Every time I leave my house, to go to the grocery store, or run some other errand, or to go hiking, I wonder if I am putting myself at risk of contracting COVID-19. A paranoia that is a familiar feeling to most people living through these unprecedented times. Which begs the question: how much risk am I actually encountering as I move through society? Am I in an area that is a totally free and clear of the virus. Or did someone with it just pass through increasing the likelihood that I may have contracted it?
Of course it’s hard to say for sure. A lot of people with the virus are asymptomatic and don’t even realize that they have it. Making it easier to go undetected. But at the same time there are probably steps that we could be taking to track it, to let people know where the virus has been and how it’s being spread. To let people know, in real time, what their current environment looks like. Steps that could better protect them in the long run.
A technological solution would be nice and with that in mind several app developers have bandied about ideas for location tracking apps that would use GPS to follow people/the virus around like a medical Marauder Map of sorts. Such as the MIT Media Lab’s Private Kit: Safe Paths. But this concept really only works if enough people download the app and enable the tracking software. Something that people may be hesitant to do in today’s day and age of abundant privacy concerns.
As Technology Review puts it, “The World Health Organization has called for aggressive measures to contain the spread of the coronavirus. These require not only identifying and isolating infected individuals but also identifying people they have been in contact with and where they have been, so that those people can be tested and the locations disinfected.

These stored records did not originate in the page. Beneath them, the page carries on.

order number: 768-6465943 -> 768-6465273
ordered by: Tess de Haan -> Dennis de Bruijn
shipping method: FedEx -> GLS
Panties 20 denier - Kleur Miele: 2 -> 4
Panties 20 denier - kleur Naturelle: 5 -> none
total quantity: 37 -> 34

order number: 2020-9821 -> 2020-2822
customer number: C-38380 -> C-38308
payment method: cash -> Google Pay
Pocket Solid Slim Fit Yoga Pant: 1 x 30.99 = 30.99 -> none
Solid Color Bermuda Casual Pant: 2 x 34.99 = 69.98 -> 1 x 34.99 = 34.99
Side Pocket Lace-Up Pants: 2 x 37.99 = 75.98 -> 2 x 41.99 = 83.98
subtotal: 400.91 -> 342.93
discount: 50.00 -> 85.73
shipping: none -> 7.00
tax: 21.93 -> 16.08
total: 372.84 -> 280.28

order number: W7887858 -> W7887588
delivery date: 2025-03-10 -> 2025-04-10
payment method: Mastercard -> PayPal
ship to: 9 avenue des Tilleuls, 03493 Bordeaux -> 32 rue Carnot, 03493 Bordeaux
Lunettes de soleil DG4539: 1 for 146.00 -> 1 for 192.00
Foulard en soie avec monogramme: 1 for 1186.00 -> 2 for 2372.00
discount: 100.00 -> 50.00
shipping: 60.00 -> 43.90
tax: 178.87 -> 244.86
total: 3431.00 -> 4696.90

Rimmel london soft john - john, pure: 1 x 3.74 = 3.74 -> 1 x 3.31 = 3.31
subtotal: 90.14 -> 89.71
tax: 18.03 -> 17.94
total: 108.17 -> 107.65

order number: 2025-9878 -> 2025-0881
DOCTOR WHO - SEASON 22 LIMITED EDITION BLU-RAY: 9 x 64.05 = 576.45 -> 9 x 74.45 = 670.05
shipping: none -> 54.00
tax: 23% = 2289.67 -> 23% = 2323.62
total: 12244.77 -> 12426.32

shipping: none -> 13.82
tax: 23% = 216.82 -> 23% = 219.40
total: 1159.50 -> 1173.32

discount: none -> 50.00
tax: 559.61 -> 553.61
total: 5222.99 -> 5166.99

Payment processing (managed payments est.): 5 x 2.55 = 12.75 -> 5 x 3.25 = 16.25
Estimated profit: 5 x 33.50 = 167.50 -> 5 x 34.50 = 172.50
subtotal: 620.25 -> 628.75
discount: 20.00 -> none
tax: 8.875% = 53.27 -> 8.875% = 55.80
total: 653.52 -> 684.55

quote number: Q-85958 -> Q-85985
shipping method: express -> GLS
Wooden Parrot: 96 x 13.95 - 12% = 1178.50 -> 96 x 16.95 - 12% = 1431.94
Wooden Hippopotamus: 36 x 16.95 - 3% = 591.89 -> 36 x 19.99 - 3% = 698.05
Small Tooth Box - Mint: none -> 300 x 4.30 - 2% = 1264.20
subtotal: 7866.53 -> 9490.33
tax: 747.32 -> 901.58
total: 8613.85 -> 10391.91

In some countries, such as China, this data has been pulled from people’s phones and processed by the government. But this kind of government surveillance would be a hard sell in more democratic countries like the US or UK.”
Which is why it’s good that there’s a better solution in the works. One that isn’t so Orwellian but still accomplishes the same goal. One that simply relies on users reporting their own coronavirus related symptoms, or any symptoms whatsoever, or even the fact that they aren’t experiencing any at all at the moment, into an app in a crowd sourced attempt at tracking the spread of COVID-19 and any future localized outbreaks.
According to The Independent, “Researchers hope to use that data to help slow the outbreak by learning how fast the virus spreads, where the highest-risk areas are, and who is most at risk. Tracking symptoms will also help researchers better understand how the symptoms of COVID-19 are linked to underlying health conditions…”
But that’s not all.
They add that, “The app – currently only available in the UK, but launching in the US on Thursday – could help answer important questions about the disease such as why some people develop severe and fatal symptoms while others only experience relatively mild ones. It may also help doctors distinguish between the very similar symptoms of Covid-19 infection and seasonal coughs or colds, and to make it easier for people to better understand what is making them unwell.”
Considering how hard it was and still is to get tested we may never know the true extent of this global pandemic so at the very least apps like this or Covid Near You could help fill in some of the knowledge gaps, enabling researchers to determine, based on the quantity and severity of symptoms reported, if there were any unreported cases and just how widespread these outbreaks truly were. Information that could be truly priceless in stopping this outbreak or preventing the next one.
Are apps that track the spread of COVID-19 the Greatest Idea Ever?